No NSA doc, no evidence? German prosecutor says can’t prove US tapped Merkel’s phone
Prosecutor Harald Range revealed that it has proven difficult to obtain evidence that would stand up in court since the investigation began in June, following former National Security Agency contractor Edward Snowden’s revelations of the tapping of world leaders’ communications. German outlet Der Spiegel broke the story on the spying of Angela Merkel’s phone in particular.
“As of today, there is no evidence leading to charges that connection data were recorded or a phone call by the chancellor was listened to,” Range said at a televised year-end news conference on Thursday.

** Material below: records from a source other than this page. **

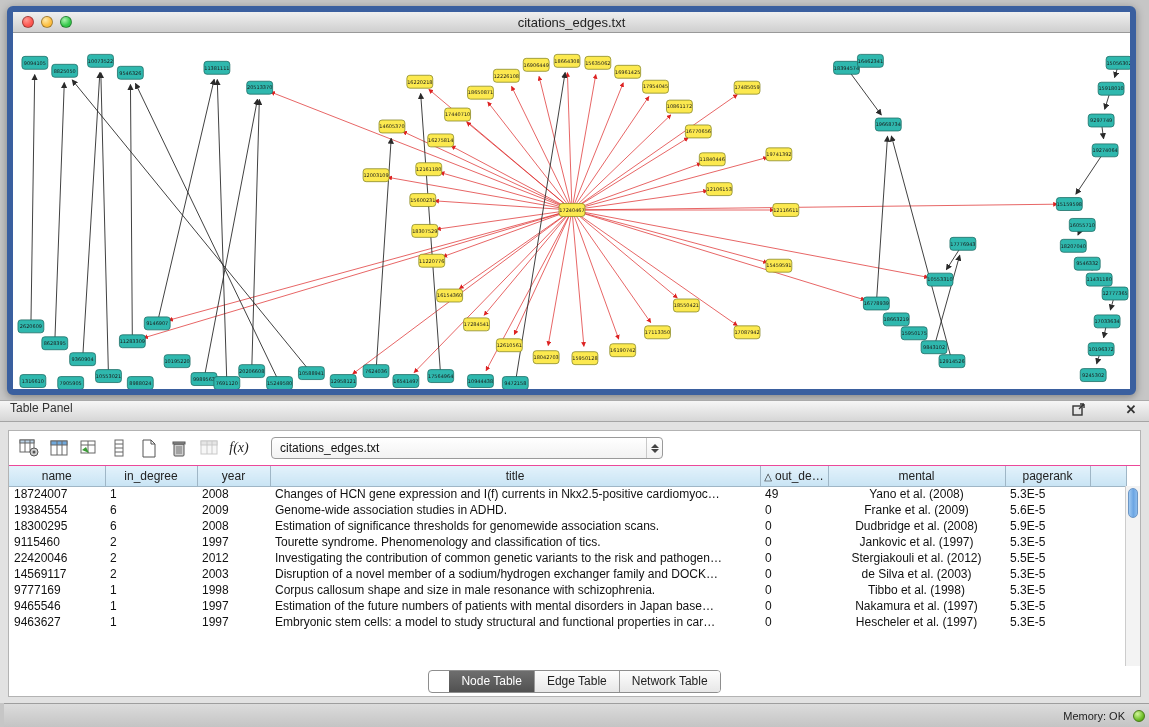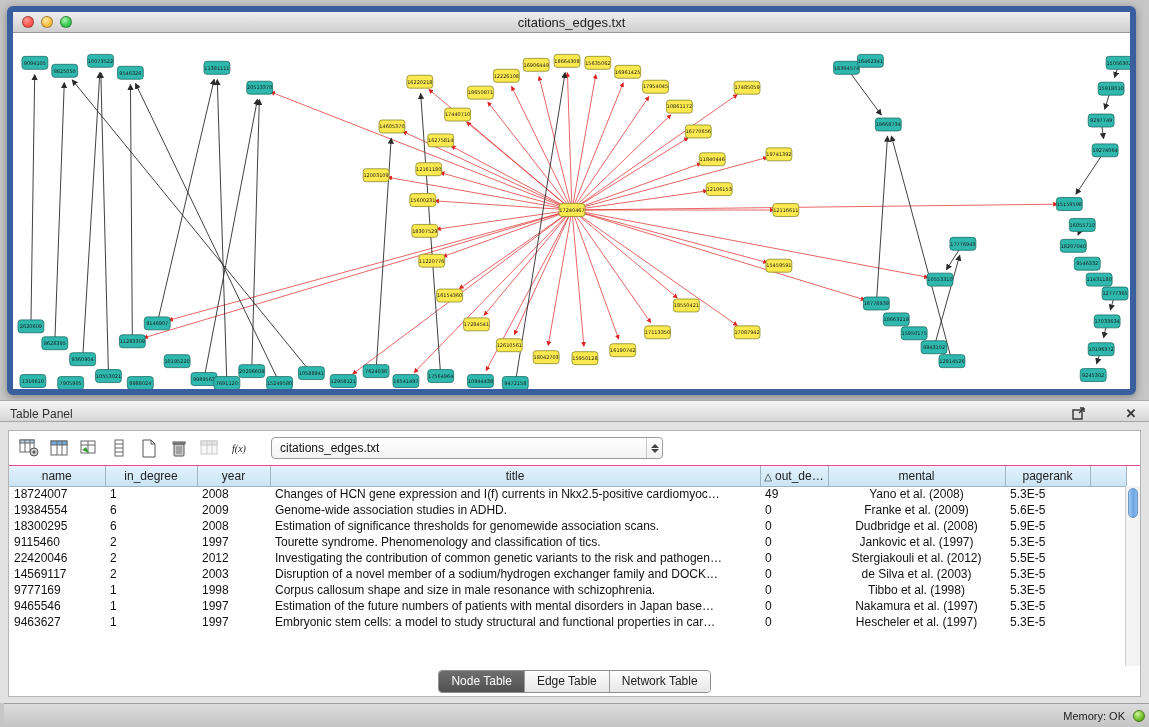--- a/index.html
+++ b/index.html
@@ -24,7 +24,7 @@
   
   .table-panel { position:absolute; left:0; top:400px; width:1149px; height:303px; background:#e2e2e2; }
   .panel-header { height:22px; background:linear-gradient(#f6f6f6,#d6d6d6); border-top:1px solid #aaa;
-    border-bottom:1px solid #a5a5a5; display:flex; align-items:flex-end; padding:0 10px;gap:27px; }
+    border-bottom:1px solid #a5a5a5; display:flex; align-items:flex-start; padding:0 10px;gap:27px; }
   .panel-title { font-size:12px; color:#333; }
   .panel-header .spacer { flex:1; }
   .panel-hdr-btn { width:16px; height:16px; display:flex; align-items:center; justify-content:center;

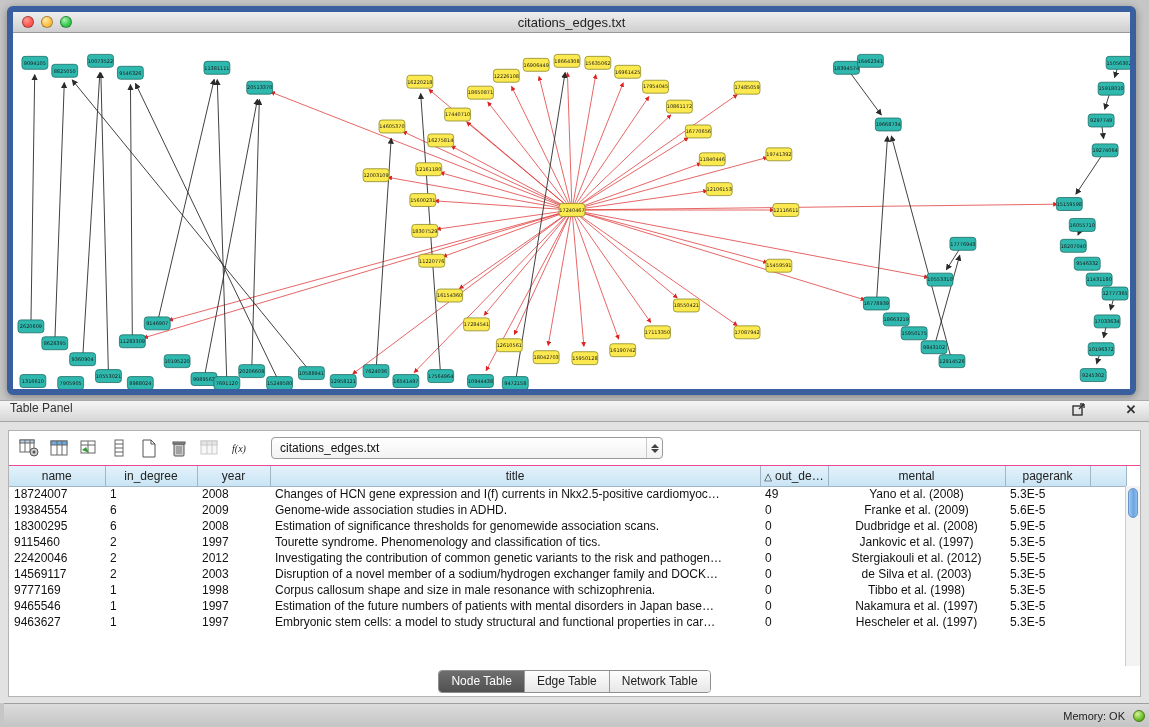--- a/index.html
+++ b/index.html
@@ -36,7 +36,7 @@
   .toolbar { height:34px; display:flex; align-items:center; padding:0 6px; background:#fff; flex:0 0 auto; }
   .tool-btn { width:28px; height:26px; display:flex; align-items:center; justify-content:center; margin-right:2px; border-radius:3px; }
   .tool-btn.disabled { opacity:.45; }
-  .fx { font-family:"Liberation Serif", serif; font-style:italic; font-size:10px; color:#222; }
+  .fx { font-family:"Liberation Serif", serif; font-style:italic; font-size:14px; color:#222; }
 
   .combo { margin-left:16px; width:392px; height:22px; border:1px solid #9a9a9a; border-radius:4px;
     background:linear-gradient(#ffffff,#f2f2f2); display:flex; align-items:center; position:relative; }

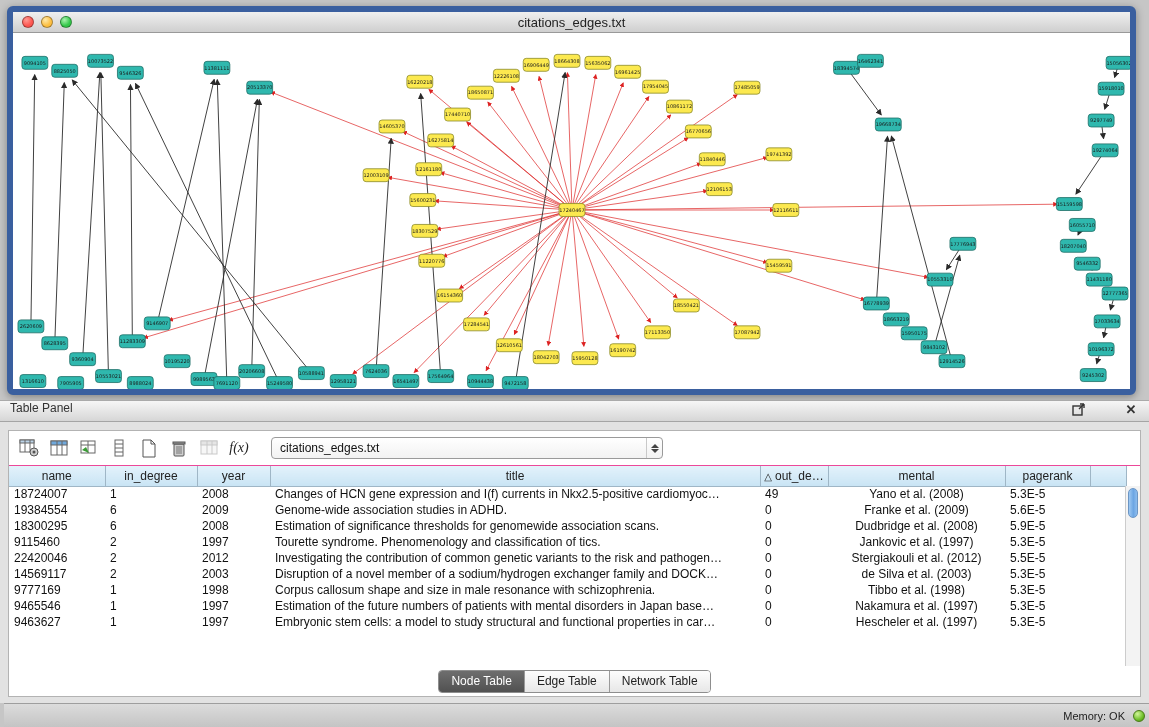--- a/index.html
+++ b/index.html
@@ -59,7 +59,7 @@
     background:linear-gradient(90deg,#9fc9f2,#6ba5e3 55%,#8dbdee); border:1px solid #6b95c4; }
 
   .tabs-row { height:30px; display:flex; align-items:center; justify-content:center; flex:0 0 auto; background:#fff; }
-  .seg { display:flex; border:1px solid #8e8e8e; border-radius:4px; overflow:hidden; }
+  .seg { display:flex; border:1px solid #8e8e8e; border-radius:4px; overflow:hidden;padding-left:20px; }
   .seg-btn { font-size:12px; padding:3px 12px 4px; background:linear-gradient(#fdfdfd,#e7e7e7); color:#222;
     border-right:1px solid #9a9a9a; cursor:default; }
   .seg-btn:last-child { border-right:none; }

Crucially, he said, German authorities were not able to get a hold of the authentic NSA document which authorized the wiretapping of Merkel’s phone.
“The document presented in public as proof of an actual tapping of the mobile phone is not an authentic surveillance order by the NSA. It does not come from the NSA database,” the prosecutor said.
Range said that an editor at Spiegel prepared the paper's report on the basis of the NSA documents he visually inspected/examined.
Meanwhile, the NSA remained quiet throughout the investigation and Snowden is yet to respond to an invitation to provide a written statement on his knowledge of the wiretapping.
Also, Range’s requests to Germany’s spy agency "haven't taken us further," he said.
Despite little progress, Range said that the investigation continues. There is also hope that a parallel parliamentary inquiry into the incident will yield something new.
The scandal initially broke when journalists working with Snowden’s leaked documents contacted the German government for clarification. German politicians subsequently suggested involving Snowden as a witness in the wiretapping case.
According to Der Spiegel’s reports, the German chancellor’s mobile phone has been on an NSA target list since 2002 and was code-named 'GE Chancellor Merkel.' The spying was still in force even a few weeks before US President Barack Obama’s visit to Berlin in June 2013.
Following the revelations, the German public was outraged and relations between the two countries cooled.